# [What you should do]
Whenever a line in the entries below contains the string "White", copy that line.

# [Material provided]
========================
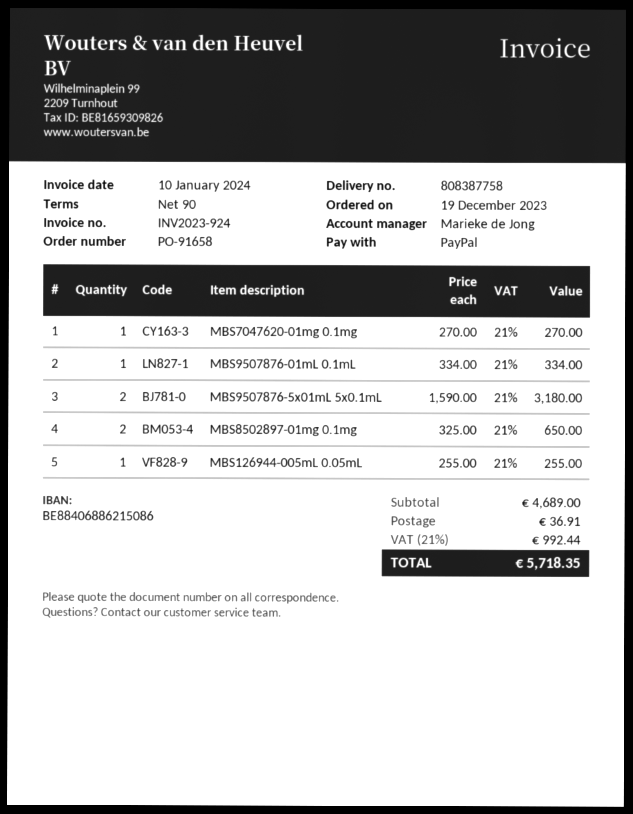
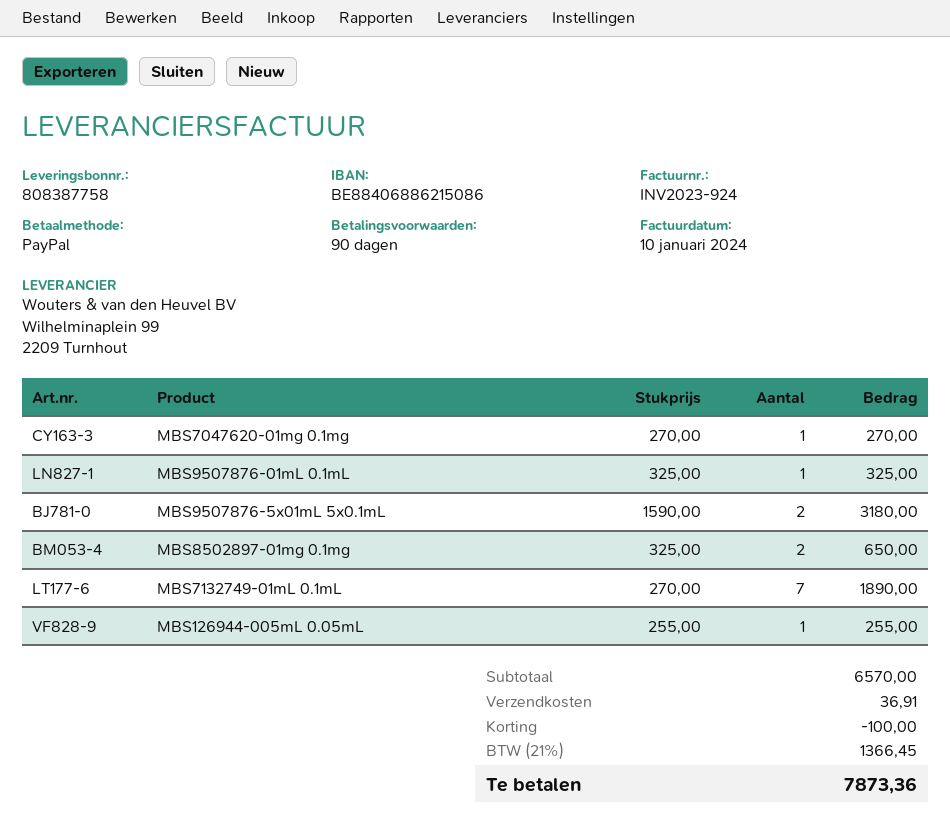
MBS9507876-01mL 0.1mL: 1 x 334.00 = 334.00 -> 1 x 325.00 = 325.00
MBS7132749-01mL 0.1mL: none -> 7 x 270.00 = 1890.00
subtotal: 4689.00 -> 6570.00
discount: none -> 100.00
tax: 21% = 992.44 -> 21% = 1366.45
total: 5718.35 -> 7873.36

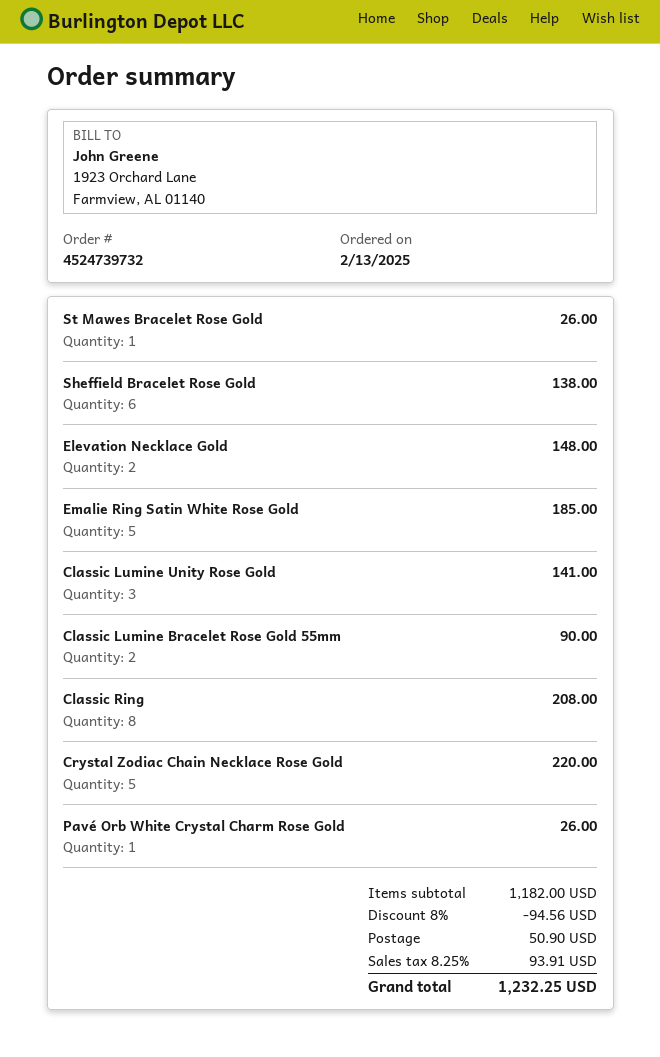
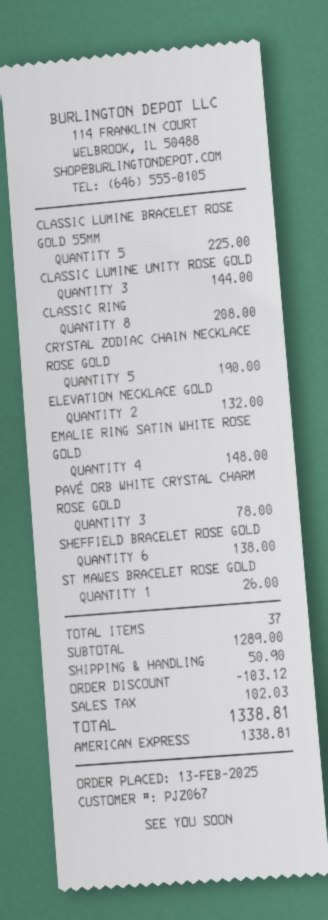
Elevation Necklace Gold: 2 for 148.00 -> 2 for 132.00
Emalie Ring Satin White Rose Gold: 5 for 185.00 -> 4 for 148.00
Classic Lumine Unity Rose Gold: 3 for 141.00 -> 3 for 144.00
Classic Lumine Bracelet Rose Gold 55mm: 2 for 90.00 -> 5 for 225.00
Crystal Zodiac Chain Necklace Rose Gold: 5 for 220.00 -> 5 for 190.00
Pavé Orb White Crystal Charm Rose Gold: 1 for 26.00 -> 3 for 78.00
subtotal: 1182.00 -> 1289.00
discount: 94.56 -> 103.12
tax: 93.91 -> 102.03
total: 1232.25 -> 1338.81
========================
# [Your solution]
Emalie Ring Satin White Rose Gold: 5 for 185.00 -> 4 for 148.00
Pavé Orb White Crystal Charm Rose Gold: 1 for 26.00 -> 3 for 78.00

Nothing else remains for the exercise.